I think on the whole, people imagine scenarios that will never happen.  Only once that I can recall have police officers faced a 'movie like' scenario of armed robbers that actively engaged (and even hunted) the officers themselves in the course of a robbery (the infamous LA shootout).  When has this happened to a civilian being robbed?  Ever?



> Not as nice as having an auto-loader's magazine, but I WILL carry a 442 or 642 everywhere I go whereas my SIG 226 often won't get carried. It still just feels like such a large hunk of metal after going 40 years being unarmed.



I absolutely agree that if you indeed carry your weapon everywhere, you're making a wise choice.

However, I note that no one is taking issue with my statement that I know many CCW holders who have admitted to me that they sometimes choose not to carry, and for a variety of reasons.  If you're not one of them, bravo.  But I suspect that a lot of _"I always carry"_ CCW holders don't always carry.  They just say they do online.  I'm just sayin'...

So for such people, I suggest a smaller, flatter, lighter weapon that is such that one can easily carry it everywhere, even in a pocket.  It's not ideal; all weapons are a series of tradeoffs.  I suggest that the tradeoffs a large-caliber derringer offers are not as bad as one might think, given the *realistic* odds of facing multiple attackers who press the attack after one is shot, and/or count your rounds to determine when you're out of ammo and then fire back.  I humbly suggest that's Hollywood for the most part.


----------



## Bill Mattocks (May 25, 2010)

Skpotamus said:


> RE: Number of shots per incident:
> 
> Found this stuff while digging around: http://gunfacts.info/  a downloadable pdf that has a reference to a trauma journal article (page 67) that stated the average number of shots fired by a revolver armed subject during a fight was 2.04, and a semi-auto was 2.53.
> 
> ...



Those are neat links, thanks!

I referenced the material cited in the first study: Urban firearm deaths: A five-year perspective and found that it was a measurement of *deaths* in urban Philadelphia, and it wasn't (necessarily) victims of armed crimes defending themselves, but of all shootings by criminals resulting in death: 





> "This study examined the trends in firearm violence and victims during a 5-year period in the city of Philadelphia.
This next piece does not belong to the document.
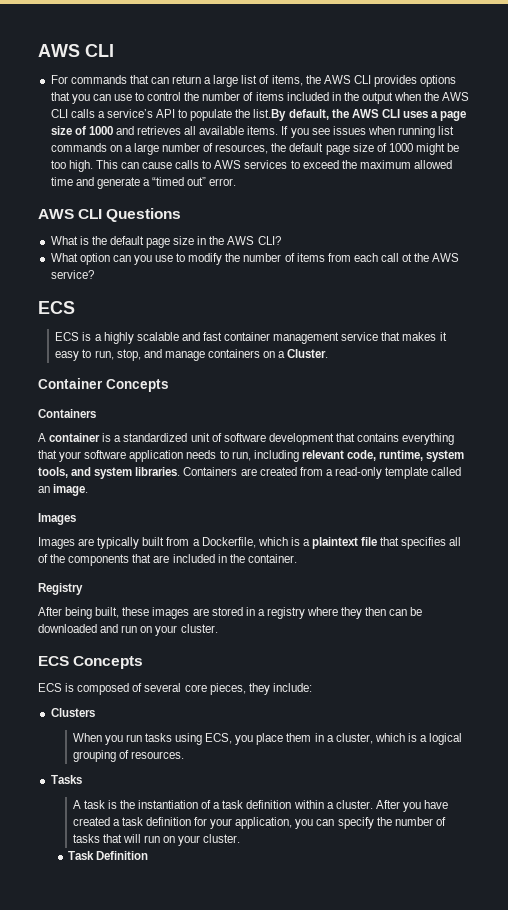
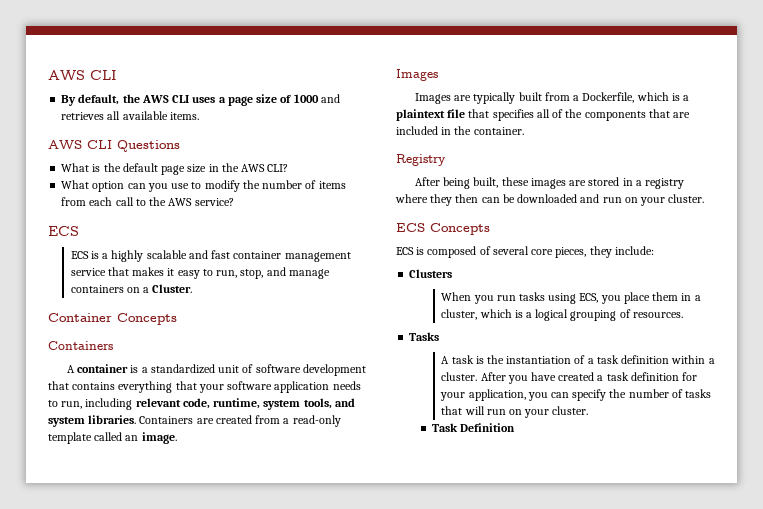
[50,75,457,87] [50,92,470,104] [50,109,287,121] For commands that can return a large list of items, the AWS CLI provides options that you can use to control the number of items included in the output when the AWS CLI calls a service’s API to populate the list.By -> [61,95,77,106] By
[281,126,455,138] [50,143,460,155] [50,160,453,172] [50,177,237,189] If you see issues when running list commands on a large number of resources, the default page size of 1000 might be too high. This can cause calls to AWS services to exceed the maximum allowed time and generate a “timed out” error. -> (199, 116) none
[402,253,413,262] ot -> [135,199,146,206] to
Medical Examiner records of all deaths in Philadelphia County in 1985 and 1990 were reviewed. Demographic, autopsy, and criminal record information was analyzed."



There were many more issues that would take this study out of the realm of usefulness when determining the average number of shots fired by a law-abiding but armed victim of crime in self-defense, such as the fact that all the persons studied had criminal records and more than half were intoxicated at the time of the shooting.

Even so, one can imagine that the average number of shots fired by a drunken inner-city gang-banger engaged in gun battles with each other might tend to be higher than those fired by a citizen in self-defense.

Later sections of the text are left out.